It seems true to think that when one grows up with an absent father, one seems unfulfilled. Absent can both mean physical and emotional. Some fathers can be present physically but fully abandoned emotionally and mentally.
This truth makes God even more real. The father is usually the head of the family, the glue that holds together a unit that is in need of not only financial support but emotional and spiritual protection. Absent the latter, the unit falls apart. Most men can be baby makers but not fathers. For whatever reason they abandon their units, the unit is in turmoil.

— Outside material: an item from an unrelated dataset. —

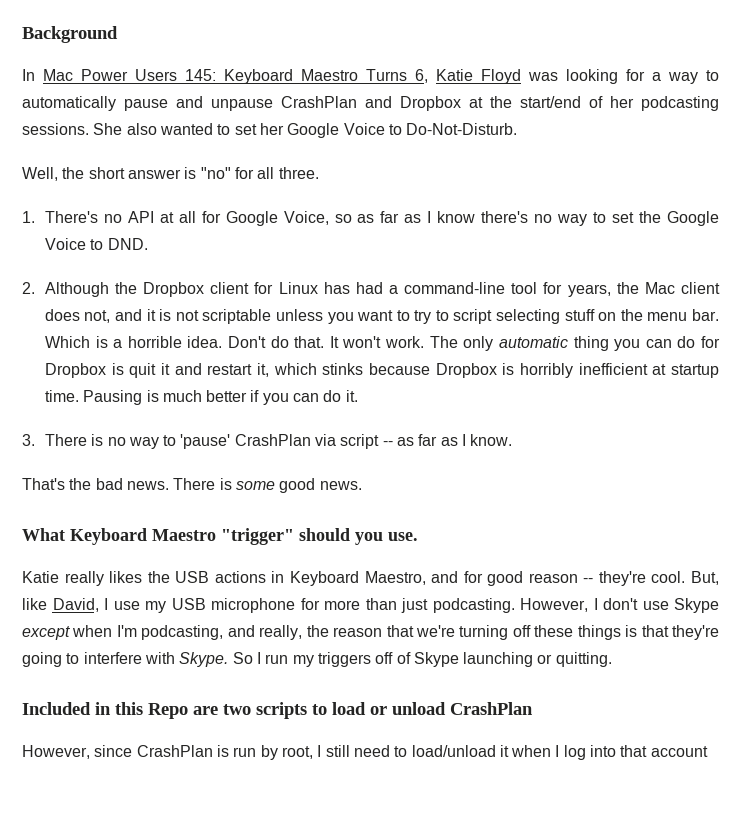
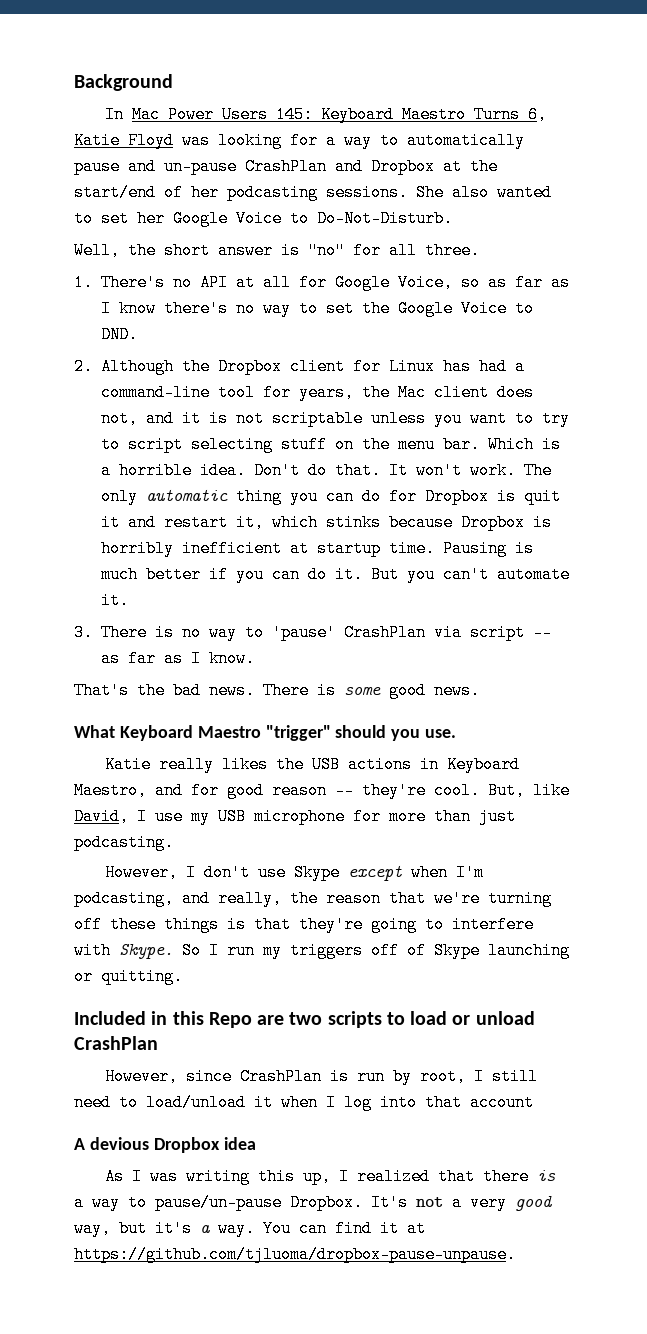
[211,99,273,111] unpause -> [164,158,237,175] un-pause
(358, 396) none -> [371,566,570,583] [101,592,129,609] But you can't automate it.
(515, 605) none -> (174, 842) //
(708, 751) none -> [74,1137,256,1153] [105,1168,557,1185] [74,1194,552,1211] [74,1220,426,1237] [74,1246,516,1263] // A devious Dropbox idea // As I was writing this up, I realized that there is a way to pause/un-pause Dropbox. It's not a very good way, but it's a way. You can find it at https://github.com/tjluoma/dropbox-pause-unpause.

Most women would surmise that they can fill both roles. However attractive that seems to be, a woman can never fill the role of a father in all aspects of her children's lives. Case in point, I was a single parent to two children. Although I worked myself off to make ends meet, I still could not fill the role of father to my son who wanted to engage in sports. I can be in attendance, sure. But I couldn't teach him the techniques, the male perspective, because I am not a man who knows about sports. The same with my daughter. I can tell her about relationships from a woman's point of view, but never from a man's point of view. It's not sexist to say this is true. If a woman thinks she can fulfill both roles, she is just deceiving herself.
God assumes the father role to all of us. Thank God He does. He was the one I clung to growing up with an physically, emotionally and mentally absent father. Thank God for human fathers like my father in law, Earl and my stepfather Henry who stepped into a father role in my life. With them I learned both worldly and spiritual lessons. They were my guide and protectors in my adult life. I wish they lived longer but the lessons they taught me is engraved in my heart and mind. Since their passing, God, who is the almighty Father, protector and provider has been there for me. I can say with all honesty and gusto that I am proud for Him to be my Father. Meeting Him face to face is just a bonus. I feel His mighty and strong presence every day. And of course, I feel His disappointment in me too. Life on earth is not perfect, but God is. So I really take to heart His lessons for me via situations I'm faced with every day.
I hope and pray more men would step up into the father role doing God's will for their own children. That would just be a double bonus!
Until my next rant... LOVE ONE ANOTHER! That's the ticket!